(Items from a data source)
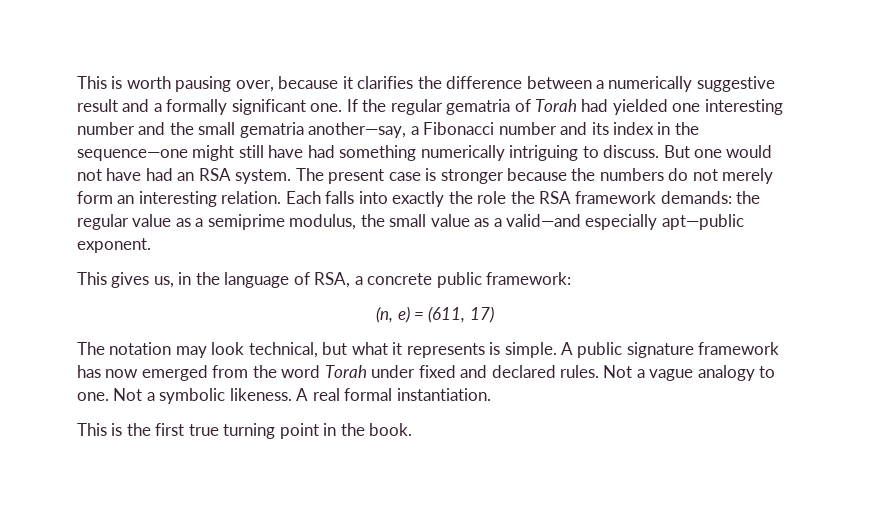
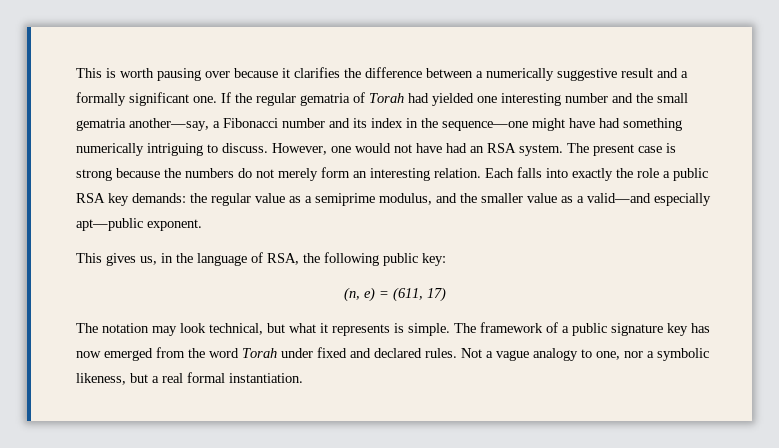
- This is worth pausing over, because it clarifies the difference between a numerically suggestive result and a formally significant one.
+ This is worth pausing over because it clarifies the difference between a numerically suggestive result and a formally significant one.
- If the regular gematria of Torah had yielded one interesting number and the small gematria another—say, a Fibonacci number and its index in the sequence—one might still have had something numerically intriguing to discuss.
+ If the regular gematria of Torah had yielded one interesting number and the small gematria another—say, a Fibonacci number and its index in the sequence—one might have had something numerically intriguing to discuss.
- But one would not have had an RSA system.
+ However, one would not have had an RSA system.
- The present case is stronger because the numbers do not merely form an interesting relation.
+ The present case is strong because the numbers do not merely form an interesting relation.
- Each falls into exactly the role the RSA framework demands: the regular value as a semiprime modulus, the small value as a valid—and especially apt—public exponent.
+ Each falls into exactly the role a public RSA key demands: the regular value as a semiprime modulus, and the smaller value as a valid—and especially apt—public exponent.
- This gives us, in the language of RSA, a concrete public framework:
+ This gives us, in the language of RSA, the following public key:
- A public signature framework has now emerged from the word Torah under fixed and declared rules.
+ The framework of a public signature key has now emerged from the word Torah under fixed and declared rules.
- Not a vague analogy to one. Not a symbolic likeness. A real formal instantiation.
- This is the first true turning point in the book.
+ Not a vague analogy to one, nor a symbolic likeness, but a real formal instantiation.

**Work to complete**. Reproduce the whole of the data, word for word, and omit its pictures.

**Reply to the task**.
- This is worth pausing over, because it clarifies the difference between a numerically suggestive result and a formally significant one.
+ This is worth pausing over because it clarifies the difference between a numerically suggestive result and a formally significant one.
- If the regular gematria of Torah had yielded one interesting number and the small gematria another—say, a Fibonacci number and its index in the sequence—one might still have had something numerically intriguing to discuss.
+ If the regular gematria of Torah had yielded one interesting number and the small gematria another—say, a Fibonacci number and its index in the sequence—one might have had something numerically intriguing to discuss.
- But one would not have had an RSA system.
+ However, one would not have had an RSA system.
- The present case is stronger because the numbers do not merely form an interesting relation.
+ The present case is strong because the numbers do not merely form an interesting relation.
- Each falls into exactly the role the RSA framework demands: the regular value as a semiprime modulus, the small value as a valid—and especially apt—public exponent.
+ Each falls into exactly the role a public RSA key demands: the regular value as a semiprime modulus, and the smaller value as a valid—and especially apt—public exponent.
- This gives us, in the language of RSA, a concrete public framework:
+ This gives us, in the language of RSA, the following public key:
- A public signature framework has now emerged from the word Torah under fixed and declared rules.
+ The framework of a public signature key has now emerged from the word Torah under fixed and declared rules.
- Not a vague analogy to one. Not a symbolic likeness. A real formal instantiation.
- This is the first true turning point in the book.
+ Not a vague analogy to one, nor a symbolic likeness, but a real formal instantiation.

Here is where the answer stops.